The House Ways and Means Committee, which has often been wrecking ball for gaming bills in the New Hampshire House, last week voted to move a bill that would allow for two casinos in the Granite State.
The vote was narrow, 11-10, but it approved a motion to add a “new non-tax revenue stream.” In New Hampshire, the “Live Free or Die” state, few things are sweeter to the ear than the words, “non tax.”
SB 113 would authorize a small and large casino. The large casino with 3,500 slots would require a minimum investment of $450 million, with the smaller one of 1,500 slots needing a $125 million investment. The state would collect a total of $120 million in licensing fees to start and collect up to $130 million annually in taxes.
This would, says the senator, allow the state to begin revenue sharing with municipalities, something it suspended four years ago.
Opponents counter that 75 percent of the casino profits will go to out of state owners.
Rep. Norman Major, who chairs the committee, added, “There is no free money.
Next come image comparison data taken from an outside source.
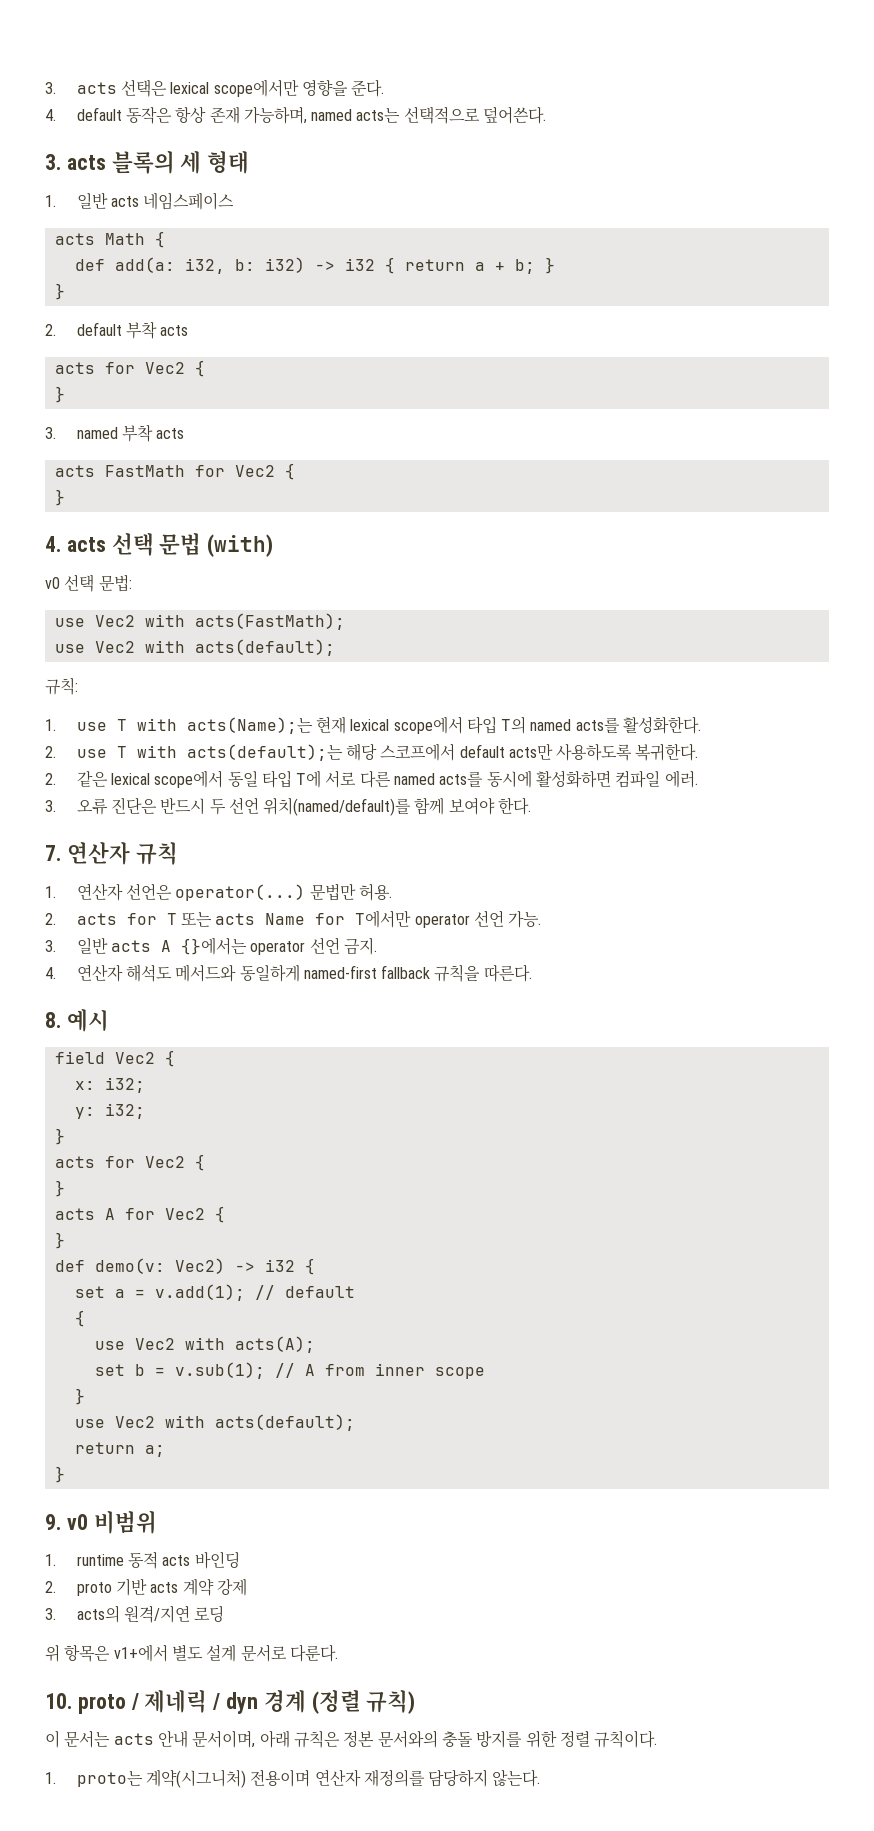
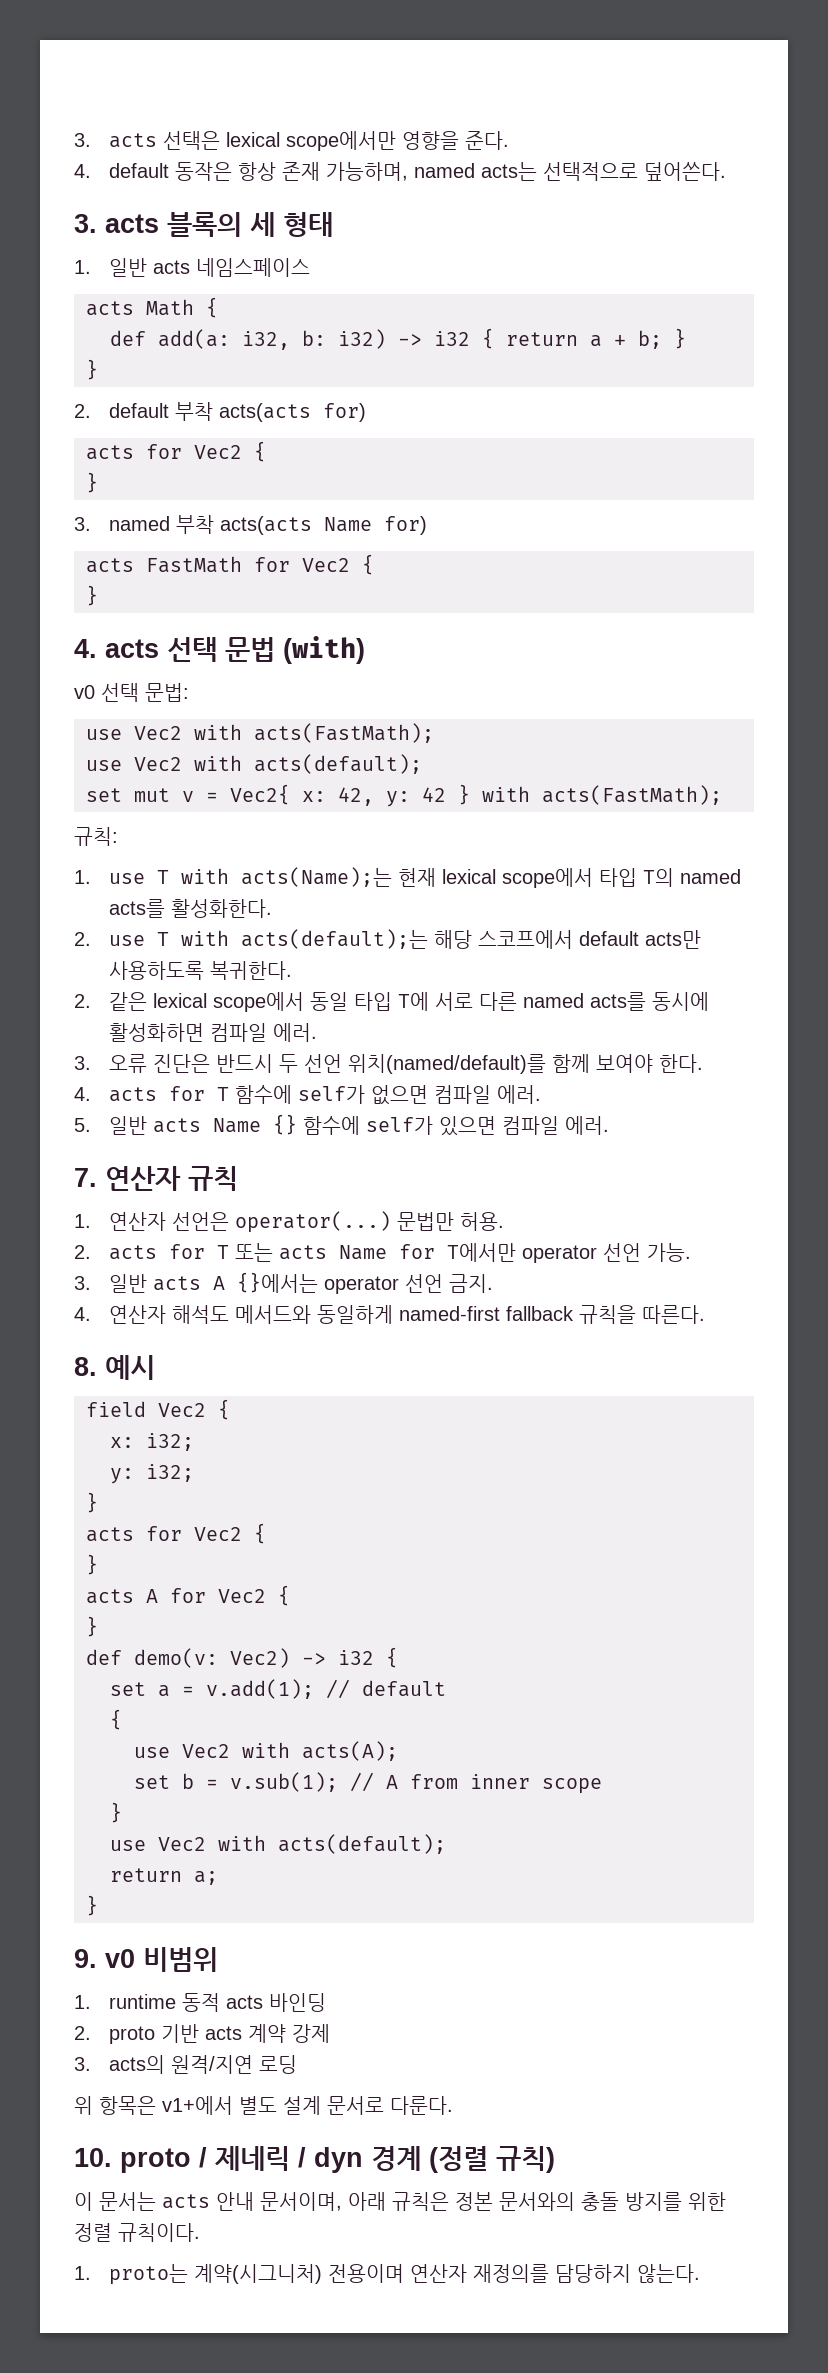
- 2. default 부착 acts
+ 2. default 부착 acts(acts for)
- 3. named 부착 acts
+ 3. named 부착 acts(acts Name for)
+ set mut v = Vec2{ x: 42, y: 42 } with acts(FastMath);
+ 4. acts for T 함수에 self가 없으면 컴파일 에러.
+ 5. 일반 acts Name {} 함수에 self가 있으면 컴파일 에러.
It comes from people who lose their money.”
Other opponents claim that New Hampshire will be jumping aboard the gaming bus just as it wheezes to a halt in the face of a saturated market.
While Governor Maggie Hassan may not entirely agree that the market is saturated, she thinks that two casinos is one too many.
Last week she said, “I don’t think the market supports a second casino. I’ll have to understand what kind of provisions this bill has in terms of how a second casino might be established before I make a final decision.”
D’Allesandro responded, “There is ample justification for more than one,” he said. “We have plenty of time to look at the second one, but the second one should be there.”
Nonetheless, Hassan said she probably would sign the bill, as long as one casino is licensed before a second one is considered.
The bill establishes a gaming commission that would take under its wing the existing Lottery Commission and Racing and Charitable Gaming Commission.
Supporters, many of whom have pressed this issue for over a dozen years, see this as possibly the last year that New Hampshire could realistically authorize casinos before they will be preempted by what happens in neighboring Massachusetts.
As Rep. Joseph Lachance put it, “Whether it’s Salem or Gorham, I don’t care. It’s time. It’s the last chance dance.”
Opponents are not letting up on their efforts to pull off another defeat. “This is desperate attempt to get something for nothing,” declared Rep. Mary Cooney “There is a cost, there is pain.”
Each year the Senate has passed a bill, only to see it defeated in the House. In 2014 a casino bill was defeated in the House by one vote.
Senator Lou D’Allesandro, the champion of a casino bill for all these man years, hailed the latest step forward: “It’s a first step, but it’s a great first step.”